◆ Detected change data ◆
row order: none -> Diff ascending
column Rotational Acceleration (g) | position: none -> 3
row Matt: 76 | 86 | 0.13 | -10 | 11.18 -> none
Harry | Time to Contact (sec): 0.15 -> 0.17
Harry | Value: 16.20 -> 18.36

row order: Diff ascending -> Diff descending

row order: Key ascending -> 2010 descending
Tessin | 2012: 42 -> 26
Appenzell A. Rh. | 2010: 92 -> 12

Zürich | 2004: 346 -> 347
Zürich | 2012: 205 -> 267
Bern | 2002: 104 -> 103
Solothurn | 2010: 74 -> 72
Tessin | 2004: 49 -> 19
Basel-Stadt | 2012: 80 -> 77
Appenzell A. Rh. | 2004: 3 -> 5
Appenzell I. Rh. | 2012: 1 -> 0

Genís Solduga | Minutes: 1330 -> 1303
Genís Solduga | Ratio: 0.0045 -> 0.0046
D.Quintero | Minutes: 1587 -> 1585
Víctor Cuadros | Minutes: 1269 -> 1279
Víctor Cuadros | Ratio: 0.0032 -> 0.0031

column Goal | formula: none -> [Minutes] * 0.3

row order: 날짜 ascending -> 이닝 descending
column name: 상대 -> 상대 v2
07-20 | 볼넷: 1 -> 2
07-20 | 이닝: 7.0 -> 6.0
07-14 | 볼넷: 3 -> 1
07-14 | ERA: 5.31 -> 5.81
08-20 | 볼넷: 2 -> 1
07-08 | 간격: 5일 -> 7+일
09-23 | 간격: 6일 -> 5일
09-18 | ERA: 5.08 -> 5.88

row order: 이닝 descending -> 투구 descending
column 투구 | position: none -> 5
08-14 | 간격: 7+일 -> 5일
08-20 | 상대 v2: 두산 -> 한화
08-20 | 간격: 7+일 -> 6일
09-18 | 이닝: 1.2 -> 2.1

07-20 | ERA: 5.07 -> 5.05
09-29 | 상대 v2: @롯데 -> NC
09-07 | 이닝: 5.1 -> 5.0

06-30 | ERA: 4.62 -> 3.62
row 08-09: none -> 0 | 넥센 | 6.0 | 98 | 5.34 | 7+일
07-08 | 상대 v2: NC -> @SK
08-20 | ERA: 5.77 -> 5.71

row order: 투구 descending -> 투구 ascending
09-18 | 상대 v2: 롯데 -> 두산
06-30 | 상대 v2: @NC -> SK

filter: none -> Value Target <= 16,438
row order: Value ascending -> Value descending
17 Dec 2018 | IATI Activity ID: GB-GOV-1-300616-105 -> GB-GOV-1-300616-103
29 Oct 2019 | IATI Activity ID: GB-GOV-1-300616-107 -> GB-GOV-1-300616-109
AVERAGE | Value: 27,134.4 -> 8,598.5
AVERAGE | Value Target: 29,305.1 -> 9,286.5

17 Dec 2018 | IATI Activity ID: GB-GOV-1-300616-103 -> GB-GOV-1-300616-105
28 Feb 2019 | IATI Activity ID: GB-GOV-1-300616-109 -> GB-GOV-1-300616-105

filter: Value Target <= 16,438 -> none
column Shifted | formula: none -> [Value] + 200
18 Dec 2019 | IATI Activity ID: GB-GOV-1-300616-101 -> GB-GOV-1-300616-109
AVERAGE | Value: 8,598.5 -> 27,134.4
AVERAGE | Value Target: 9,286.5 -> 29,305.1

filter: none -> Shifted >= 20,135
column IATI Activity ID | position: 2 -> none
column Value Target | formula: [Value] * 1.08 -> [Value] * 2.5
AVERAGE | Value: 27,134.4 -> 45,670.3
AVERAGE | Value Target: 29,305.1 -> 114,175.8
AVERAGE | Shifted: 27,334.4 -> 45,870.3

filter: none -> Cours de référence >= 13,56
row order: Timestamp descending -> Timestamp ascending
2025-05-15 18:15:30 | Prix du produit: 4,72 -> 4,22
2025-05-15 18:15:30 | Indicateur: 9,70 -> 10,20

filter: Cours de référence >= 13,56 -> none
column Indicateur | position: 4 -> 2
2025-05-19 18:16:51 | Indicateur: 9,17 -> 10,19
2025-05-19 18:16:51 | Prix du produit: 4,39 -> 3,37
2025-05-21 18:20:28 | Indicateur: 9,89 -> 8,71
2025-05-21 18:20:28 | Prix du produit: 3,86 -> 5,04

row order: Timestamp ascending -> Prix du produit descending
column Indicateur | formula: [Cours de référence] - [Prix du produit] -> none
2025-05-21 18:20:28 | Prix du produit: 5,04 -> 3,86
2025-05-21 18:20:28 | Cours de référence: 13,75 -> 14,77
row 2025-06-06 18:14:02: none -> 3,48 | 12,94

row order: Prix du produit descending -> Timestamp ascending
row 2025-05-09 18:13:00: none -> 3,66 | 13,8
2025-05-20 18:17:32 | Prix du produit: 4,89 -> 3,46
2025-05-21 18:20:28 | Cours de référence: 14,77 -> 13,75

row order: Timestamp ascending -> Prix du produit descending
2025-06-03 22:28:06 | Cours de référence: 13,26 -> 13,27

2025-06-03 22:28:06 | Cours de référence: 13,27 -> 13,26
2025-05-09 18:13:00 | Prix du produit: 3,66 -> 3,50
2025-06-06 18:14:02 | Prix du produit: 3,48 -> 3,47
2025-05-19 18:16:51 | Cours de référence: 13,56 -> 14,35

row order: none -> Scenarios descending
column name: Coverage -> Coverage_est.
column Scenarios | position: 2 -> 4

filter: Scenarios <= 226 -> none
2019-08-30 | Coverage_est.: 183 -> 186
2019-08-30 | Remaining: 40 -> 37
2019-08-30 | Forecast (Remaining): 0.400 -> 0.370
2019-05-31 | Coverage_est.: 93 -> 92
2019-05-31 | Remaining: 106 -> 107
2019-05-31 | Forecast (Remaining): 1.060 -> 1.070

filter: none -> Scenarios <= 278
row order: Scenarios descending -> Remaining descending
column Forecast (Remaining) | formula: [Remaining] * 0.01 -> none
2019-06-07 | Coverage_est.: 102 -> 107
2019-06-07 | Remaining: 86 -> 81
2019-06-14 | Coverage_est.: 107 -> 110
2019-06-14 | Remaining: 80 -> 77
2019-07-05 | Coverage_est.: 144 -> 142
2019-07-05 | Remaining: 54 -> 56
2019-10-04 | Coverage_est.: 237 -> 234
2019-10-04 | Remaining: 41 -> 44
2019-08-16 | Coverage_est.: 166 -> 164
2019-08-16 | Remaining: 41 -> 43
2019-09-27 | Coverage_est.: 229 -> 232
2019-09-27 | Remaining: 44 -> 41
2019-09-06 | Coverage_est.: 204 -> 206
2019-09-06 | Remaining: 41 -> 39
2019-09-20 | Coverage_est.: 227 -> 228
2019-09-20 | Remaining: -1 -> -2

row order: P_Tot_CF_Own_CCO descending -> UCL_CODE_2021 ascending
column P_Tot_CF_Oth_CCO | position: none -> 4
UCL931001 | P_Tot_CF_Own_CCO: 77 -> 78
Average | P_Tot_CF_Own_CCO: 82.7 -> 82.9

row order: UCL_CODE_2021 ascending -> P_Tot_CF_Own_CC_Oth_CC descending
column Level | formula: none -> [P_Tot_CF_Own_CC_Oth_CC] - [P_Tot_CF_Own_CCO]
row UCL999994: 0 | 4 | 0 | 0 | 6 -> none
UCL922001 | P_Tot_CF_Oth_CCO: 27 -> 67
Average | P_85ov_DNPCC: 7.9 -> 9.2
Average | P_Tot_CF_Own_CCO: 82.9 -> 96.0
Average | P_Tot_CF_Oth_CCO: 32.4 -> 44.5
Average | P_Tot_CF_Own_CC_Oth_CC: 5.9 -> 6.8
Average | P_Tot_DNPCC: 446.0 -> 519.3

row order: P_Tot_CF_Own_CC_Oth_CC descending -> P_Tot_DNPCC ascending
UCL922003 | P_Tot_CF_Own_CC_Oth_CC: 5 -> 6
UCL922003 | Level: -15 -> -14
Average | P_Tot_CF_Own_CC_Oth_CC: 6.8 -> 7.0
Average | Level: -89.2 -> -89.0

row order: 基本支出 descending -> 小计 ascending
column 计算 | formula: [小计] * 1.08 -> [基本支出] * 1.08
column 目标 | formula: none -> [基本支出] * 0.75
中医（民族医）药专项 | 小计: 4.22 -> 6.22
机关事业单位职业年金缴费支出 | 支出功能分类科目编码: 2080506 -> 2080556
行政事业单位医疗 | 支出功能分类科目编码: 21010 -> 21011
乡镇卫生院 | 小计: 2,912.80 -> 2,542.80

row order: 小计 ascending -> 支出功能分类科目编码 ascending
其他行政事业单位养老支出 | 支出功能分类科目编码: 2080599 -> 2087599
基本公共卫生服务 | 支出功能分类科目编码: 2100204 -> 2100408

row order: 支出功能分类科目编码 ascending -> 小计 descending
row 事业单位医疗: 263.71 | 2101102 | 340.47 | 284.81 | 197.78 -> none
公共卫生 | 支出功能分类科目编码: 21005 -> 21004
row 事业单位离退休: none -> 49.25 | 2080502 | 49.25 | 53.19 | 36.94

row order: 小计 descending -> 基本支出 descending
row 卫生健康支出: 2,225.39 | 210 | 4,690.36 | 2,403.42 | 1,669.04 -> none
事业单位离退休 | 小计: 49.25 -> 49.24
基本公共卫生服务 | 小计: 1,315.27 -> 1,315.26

◆ ACTIVITY ◆
Give back, exactly as written, the stretch from the line with "Víctor Cuadros | Minutes: 1269 -> 1279" through the line with "07-14 | 볼넷: 3 -> 1", and no other lines from the records above.

◆ ANSWER SPACE ◆
Víctor Cuadros | Minutes: 1269 -> 1279
Víctor Cuadros | Ratio: 0.0032 -> 0.0031

column Goal | formula: none -> [Minutes] * 0.3

row order: 날짜 ascending -> 이닝 descending
column name: 상대 -> 상대 v2
07-20 | 볼넷: 1 -> 2
07-20 | 이닝: 7.0 -> 6.0
07-14 | 볼넷: 3 -> 1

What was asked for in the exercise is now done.